▸ **DATASET RECORDS**:
=====

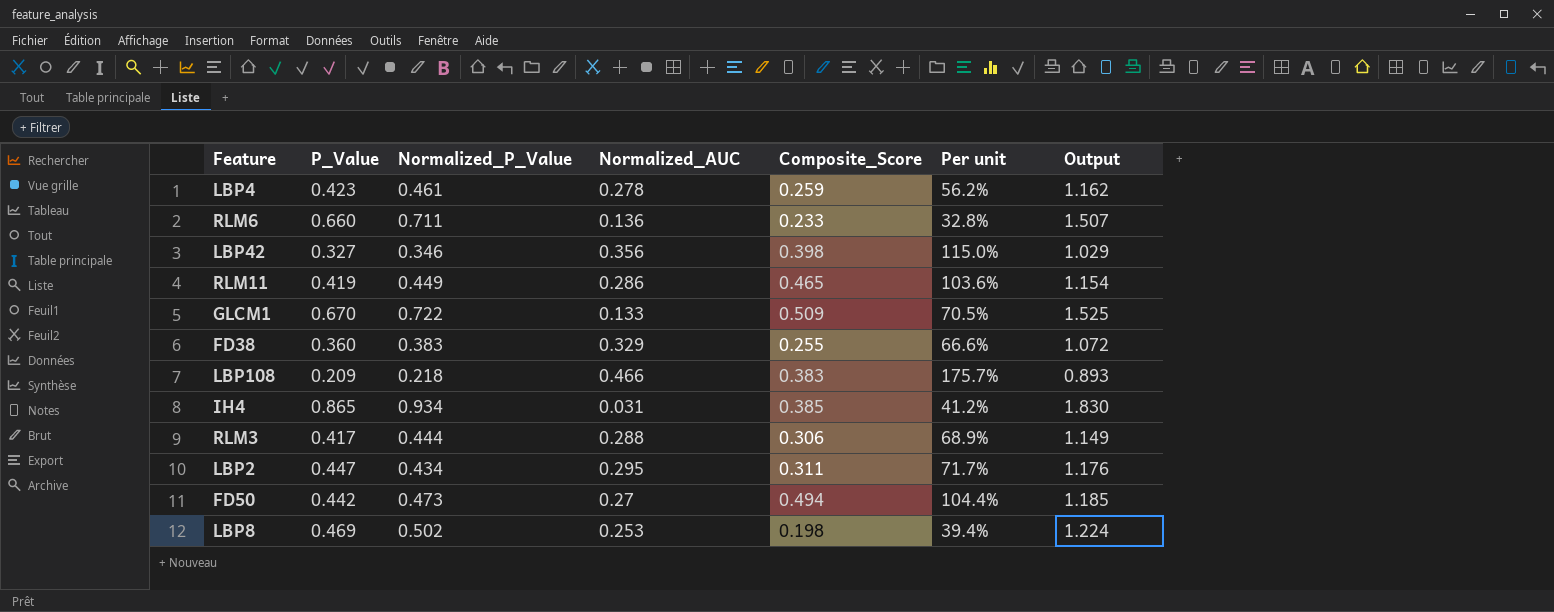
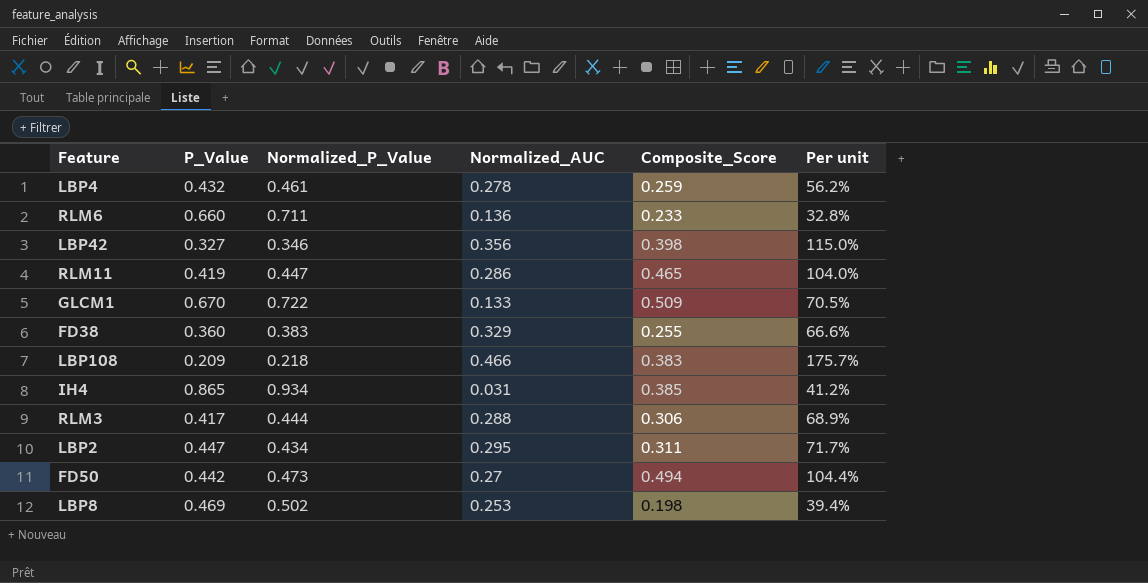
column Output | formula: [P_Value] + [Normalized_P_Value] + [Normalized_AUC] -> none
LBP4 | P_Value: 0.423 -> 0.432
RLM11 | Normalized_P_Value: 0.449 -> 0.447
RLM11 | Per unit: 103.6% -> 104.0%

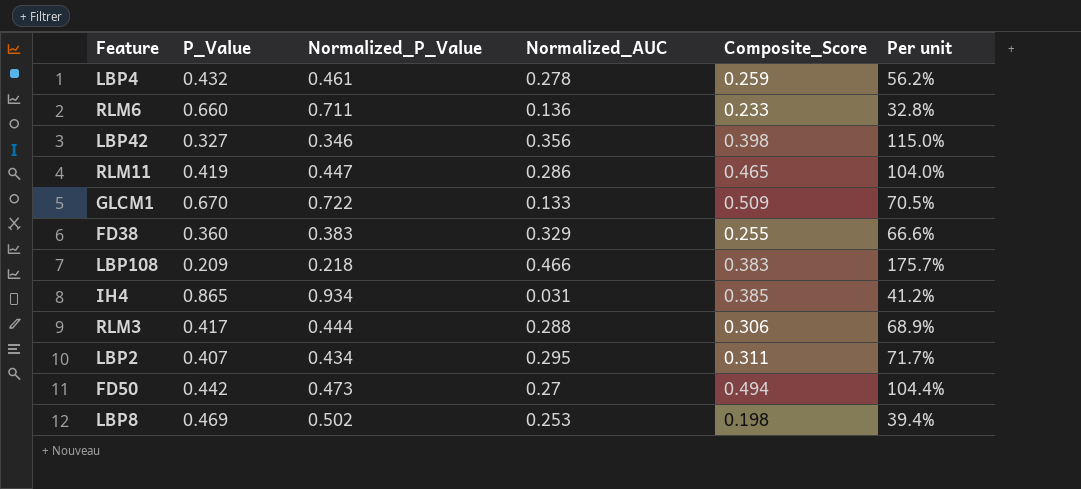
LBP2 | P_Value: 0.447 -> 0.407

=====

▸ **YOUR ASSIGNMENT**: Once the pictures are set aside, repeat the data above exactly as written.

▸ **COMPLETED TASK**:
column Output | formula: [P_Value] + [Normalized_P_Value] + [Normalized_AUC] -> none
LBP4 | P_Value: 0.423 -> 0.432
RLM11 | Normalized_P_Value: 0.449 -> 0.447
RLM11 | Per unit: 103.6% -> 104.0%

LBP2 | P_Value: 0.447 -> 0.407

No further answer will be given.